In Paper I, we use theory from optimal control to calibrate the so called local volatility process given market data on options. Optimality conditions are in this case given by the solution to a Hamiltonian system of differential equations. Regularization is added by mollifying the Hamiltonian in this system and we solve the resulting equation using a trust region Newton method. We find that our resulting algorithm for the calibration problem is both accurate and robust.
In Paper II, we solve the local volatility calibration problem using a technique that is related to - but also different from - the Hamiltonian framework in Paper I. We formulate the optimization problem by means of a Lagrangian multiplier and add a Tikhonov type regularization directly on the parameter we are trying to estimate. The resulting equations are solved with the same trust region Newton method as in Paper II, and again we obtain an accurate and robust algorithm for the calibration problem.
Paper III formulates the problem of calibrating a local volatility process to option prices in a way that differs entirely from what is done in the first two papers. We exploit the linearity of the Dupire equation governing the prices to write the optimization problem as a quadratic programming problem. We illustrate by a numerical example that method can indeed be used to find a local volatility that gives good match between model prices and observed market prices on options.

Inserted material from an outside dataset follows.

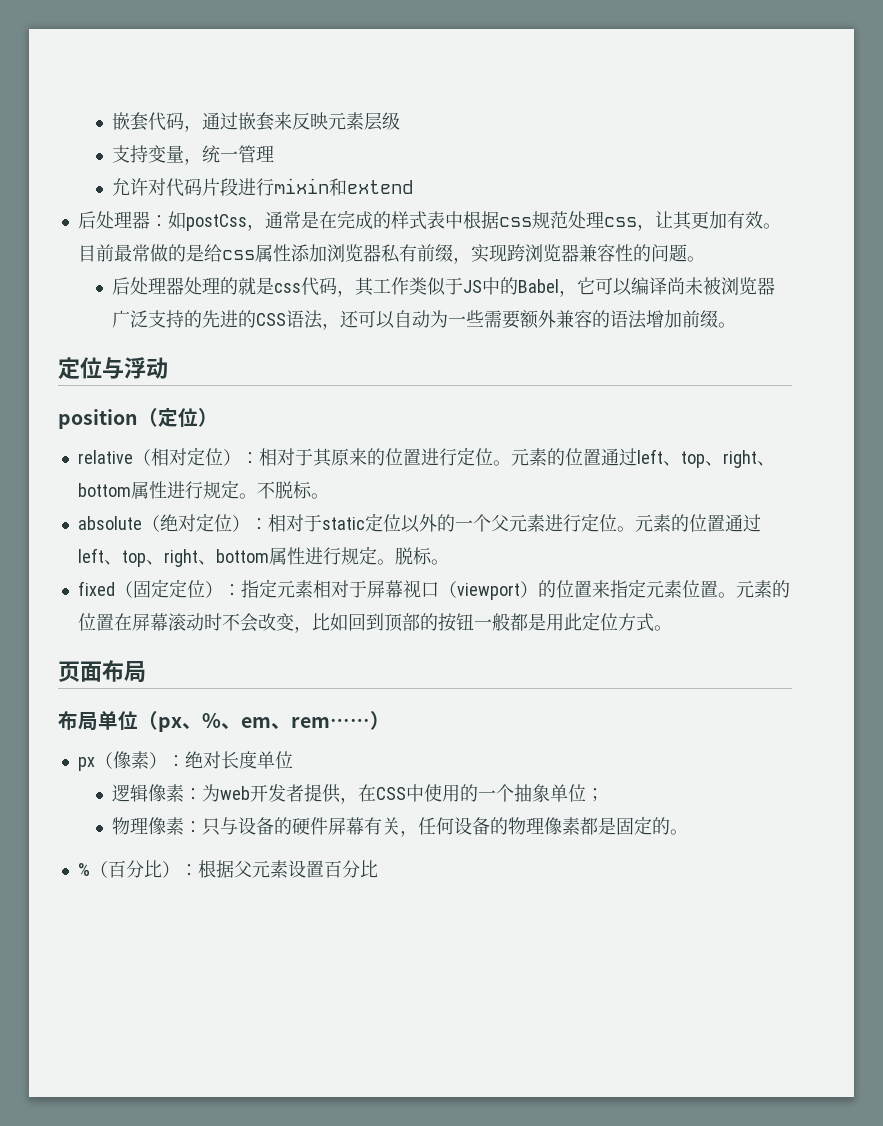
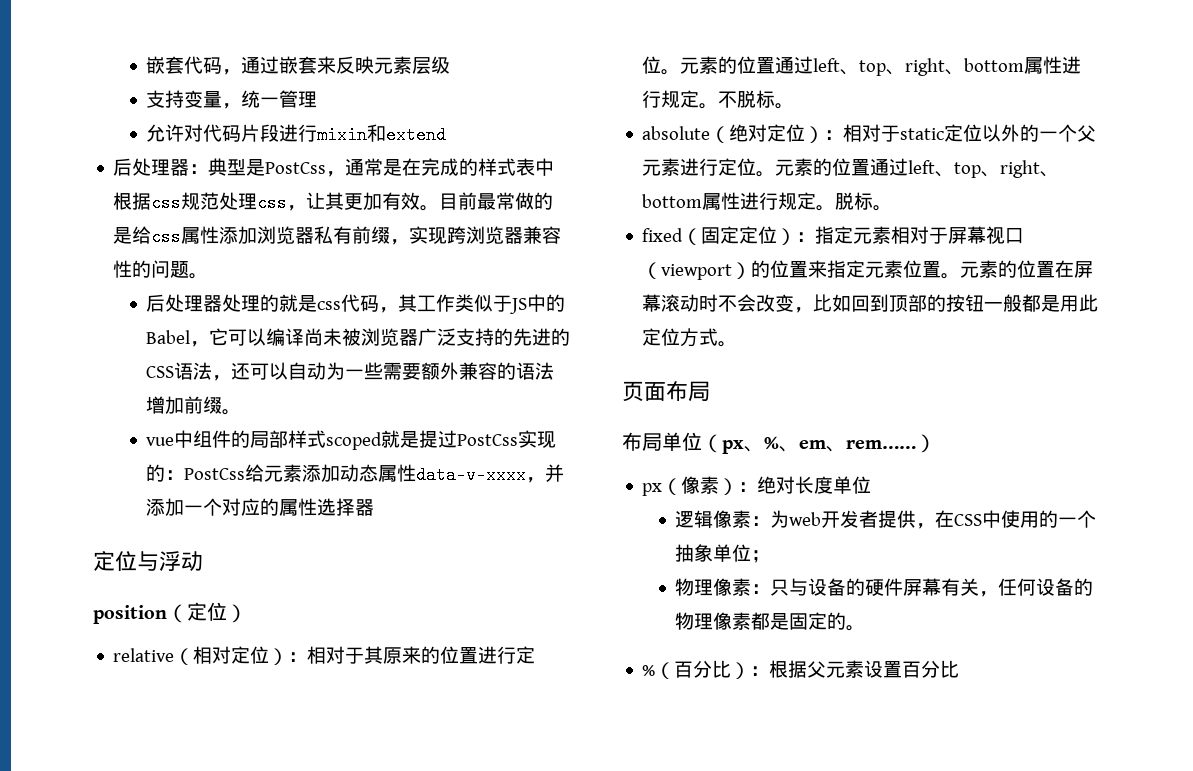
[167,211,247,231] 如postCss -> [208,158,327,176] 典型是PostCss
(737, 325) none -> [146,430,557,450] [146,464,565,484] [146,498,375,516] // vue中组件的局部样式scoped就是提过PostCss实现的：PostCss给元素添加动态属性data-v-xxxx，并添加一个对应的属性选择器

Paper IV deals with the hedging problem in finance. We investigate if so called quadratic hedging strategies formulated for a stochastic volatility model can generate smaller hedging errors than obtained when hedging with the standard Black-Scholes framework. We thus apply the quadratic hedging technique as well as the Black-Scholes hedging to observed option prices written on an equity index and calculate the empirical errors in the two cases. Our results indicate that smaller errors can be obtained with quadratic hedging in the models used than with hedging in the Black-Scholes framework.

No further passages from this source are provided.